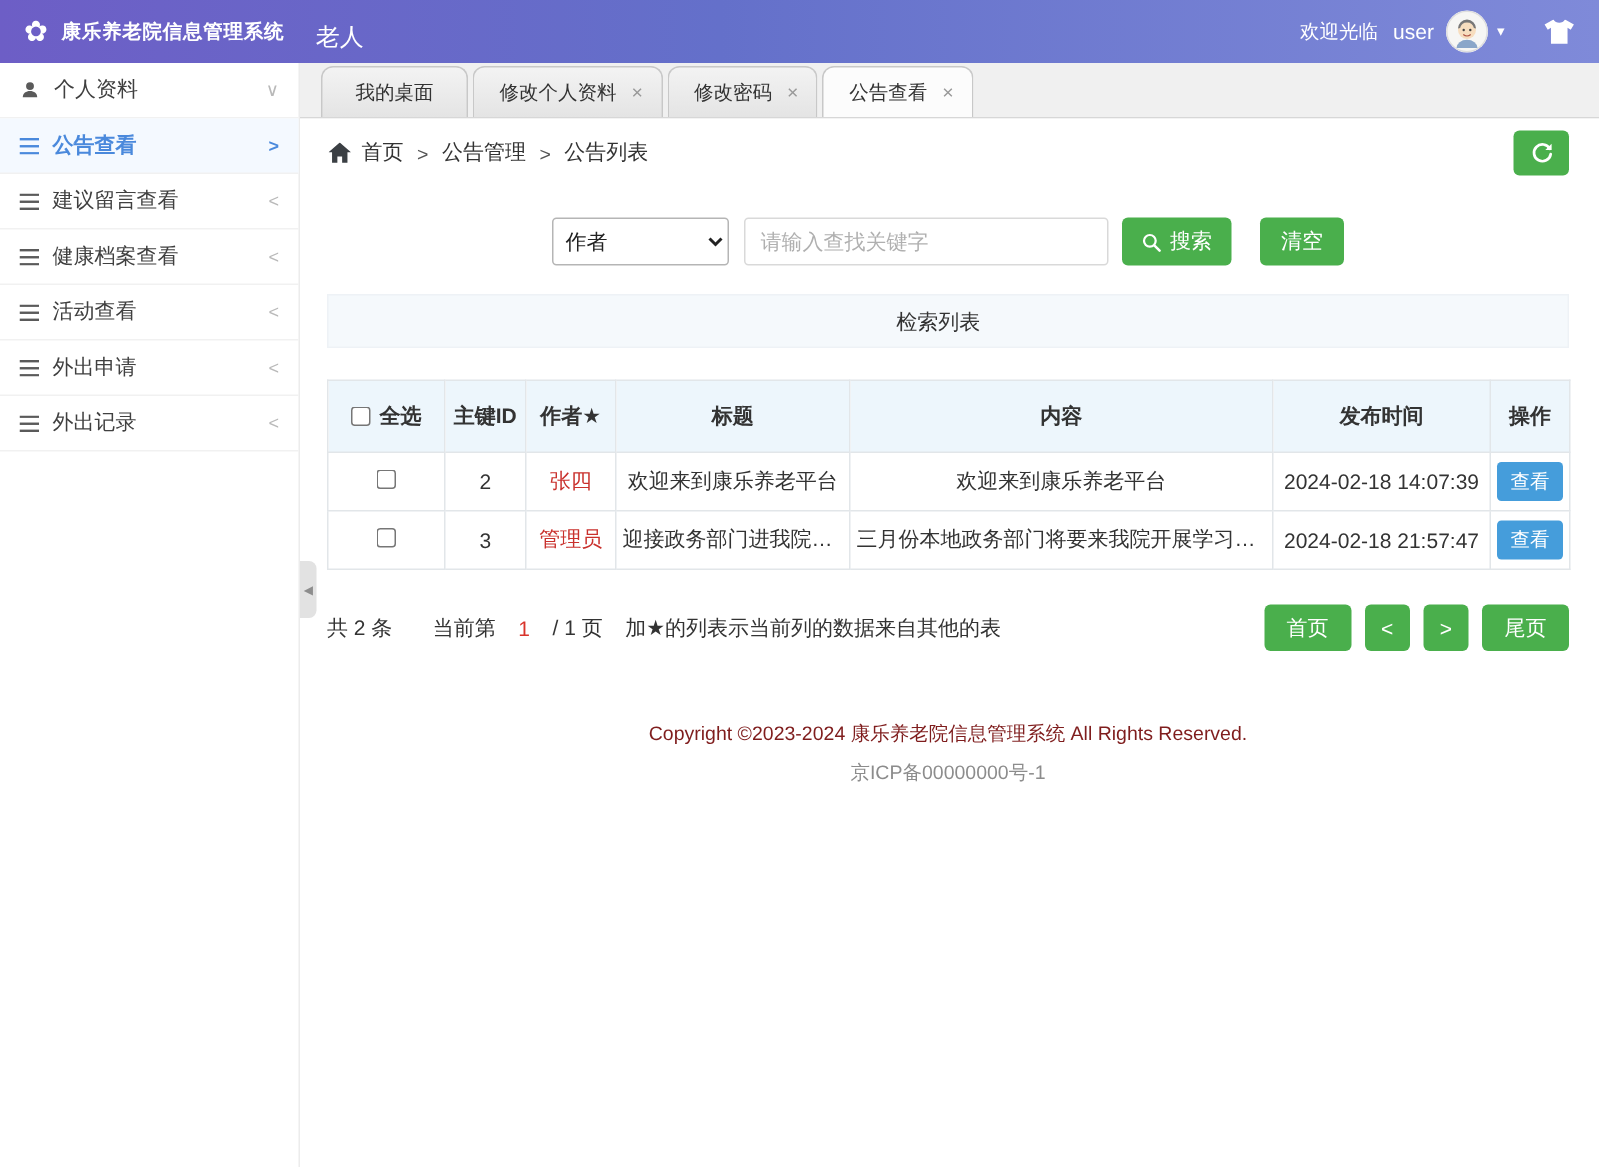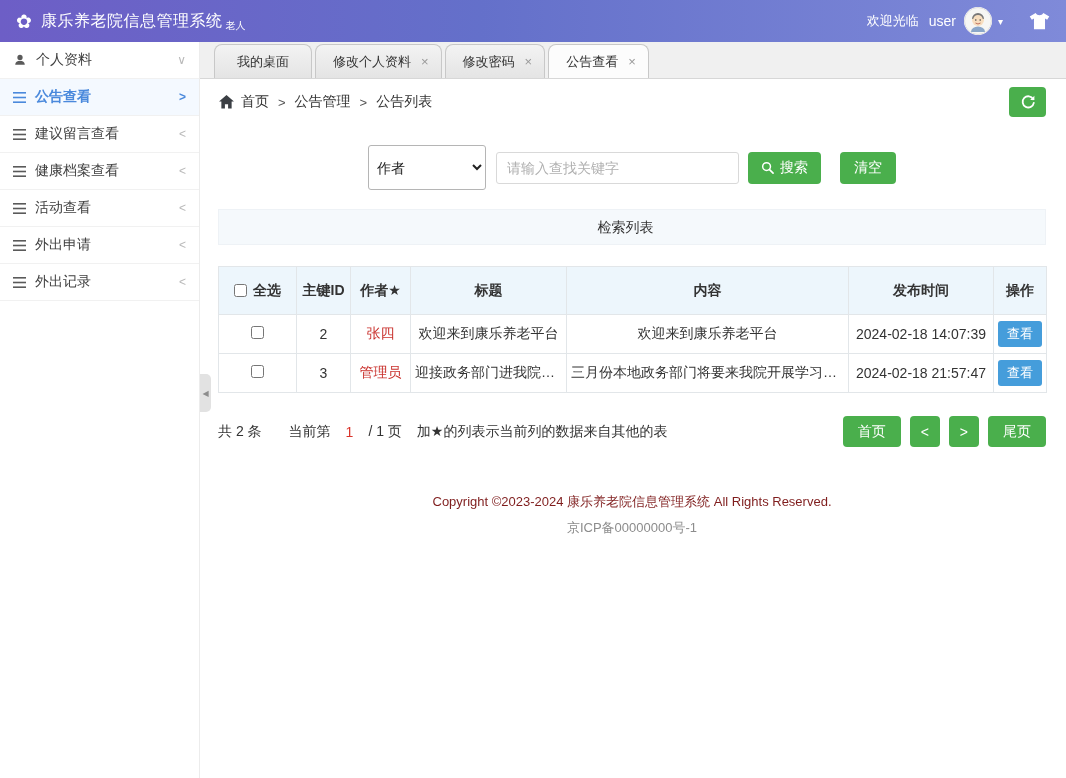--- a/index.html
+++ b/index.html
@@ -2,22 +2,22 @@
 <html><head>
 <meta charset="utf-8">
 <style>
 *{box-sizing:border-box;margin:0;padding:0}
 html,body{width:1066px;height:778px}
 body{font-family:"Liberation Sans","DejaVu Sans",sans-serif;overflow:hidden;background:#fff}
 .app{position:relative;width:1066px;height:778px;display:flex;flex-direction:column}
 
 .header{height:42px;flex:0 0 42px;background:linear-gradient(90deg,#6d5ec6 0%,#6470ca 45%,#7f8ad9 100%);display:flex;align-items:center;padding:0 16px;color:#fff}
 .logo-icon{font-size:19px;margin-right:9px;line-height:1}
-.app-title{font-size:16px;font-weight:400;letter-spacing:.5px}
-.title-badge{font-size:10px;margin-left:3px;margin-top:9px}
+.app-title{font-size:13px;font-weight:700;letter-spacing:.5px}
+.title-badge{font-size:16px;margin-left:21px;margin-top:9px}
 .header-right{margin-left:auto;display:flex;align-items:center}
 .welcome{font-size:13px;margin-right:10px}
 .username{font-size:14px;margin-right:8px}
 .avatar{width:28px;height:28px;border-radius:50%;overflow:hidden;background:#fff;flex:0 0 28px;cursor:pointer;display:flex}
 .caret{font-size:10px;margin-left:6px;cursor:pointer}
 .shirt{margin-left:26px;cursor:pointer;display:flex;align-items:center}
 
 .body-row{flex:1;display:flex;min-height:0}
 .sidebar{width:200px;flex:0 0 200px;background:#fff;border-right:1px solid #ececec}
 .side-item{height:37px;display:flex;align-items:center;padding:0 13px;border-bottom:1px solid #f1f1f1;font-size:14px;color:#404040;cursor:pointer}
@@ -37,21 +37,21 @@
 
 .breadcrumb-bar{height:46px;flex:0 0 46px;display:flex;align-items:center;padding:0 20px 0 19px;background:#fff}
 .home-icon{display:flex;align-items:center;margin-right:7px}
 .crumb{font-size:14px;color:#333;text-decoration:none;cursor:pointer}
 .crumb.current{cursor:default}
 .crumb-sep{margin:0 9px;color:#555;font-size:13px}
 .refresh-btn{margin-left:auto;width:37px;height:30px;background:#4aaf4c;border:none;border-radius:4px;display:flex;align-items:center;justify-content:center;cursor:pointer}
 
 .content{flex:1;padding:0 20px 0 18px;position:relative}
 .search-row{margin:20px 0 0 150px;display:flex;align-items:center}
-.field-select{width:118px;height:45px;border:1px solid #b5b5b5;border-radius:3px;font-size:14px;color:#222;padding:0 4px;background:#fff}
+.field-select{width:118px;height:32px;border:1px solid #b5b5b5;border-radius:3px;font-size:14px;color:#222;padding:0 4px;background:#fff}
 .search-input{width:243px;height:32px;border:1px solid #d9d9d9;border-radius:3px;margin-left:10px;padding:0 10px;font-size:14px;color:#333}
 .search-input::placeholder{color:#b0b0b0}
 .btn-green{height:32px;background:#4aaf4c;color:#fff;border:none;border-radius:4px;font-size:14px;padding:0 13px;display:inline-flex;align-items:center;gap:6px;margin-left:9px;cursor:pointer}
 .btn-clear{margin-left:19px;padding:0 14px}
 .list-bar{margin-top:19px;height:36px;line-height:34px;background:#f5f9fc;border:1px solid #eef2f6;text-align:center;padding-right:13px;font-size:14px;color:#333}
 
 .data-table{margin-top:21px;width:100%;border-collapse:collapse;table-layout:fixed}
 .data-table th,.data-table td{border:1px solid #e2e6e9;text-align:center;font-size:14px;color:#333;overflow:hidden;white-space:nowrap;text-overflow:ellipsis;padding:0 4px}
 .data-table th{background:#edf6fc;height:48px;font-weight:700}
 .data-table td{height:39px}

--------

What you should do:
Work out how many lines in the entries contain the string "table", then reply with that number and nothing more.

Worked solution:
4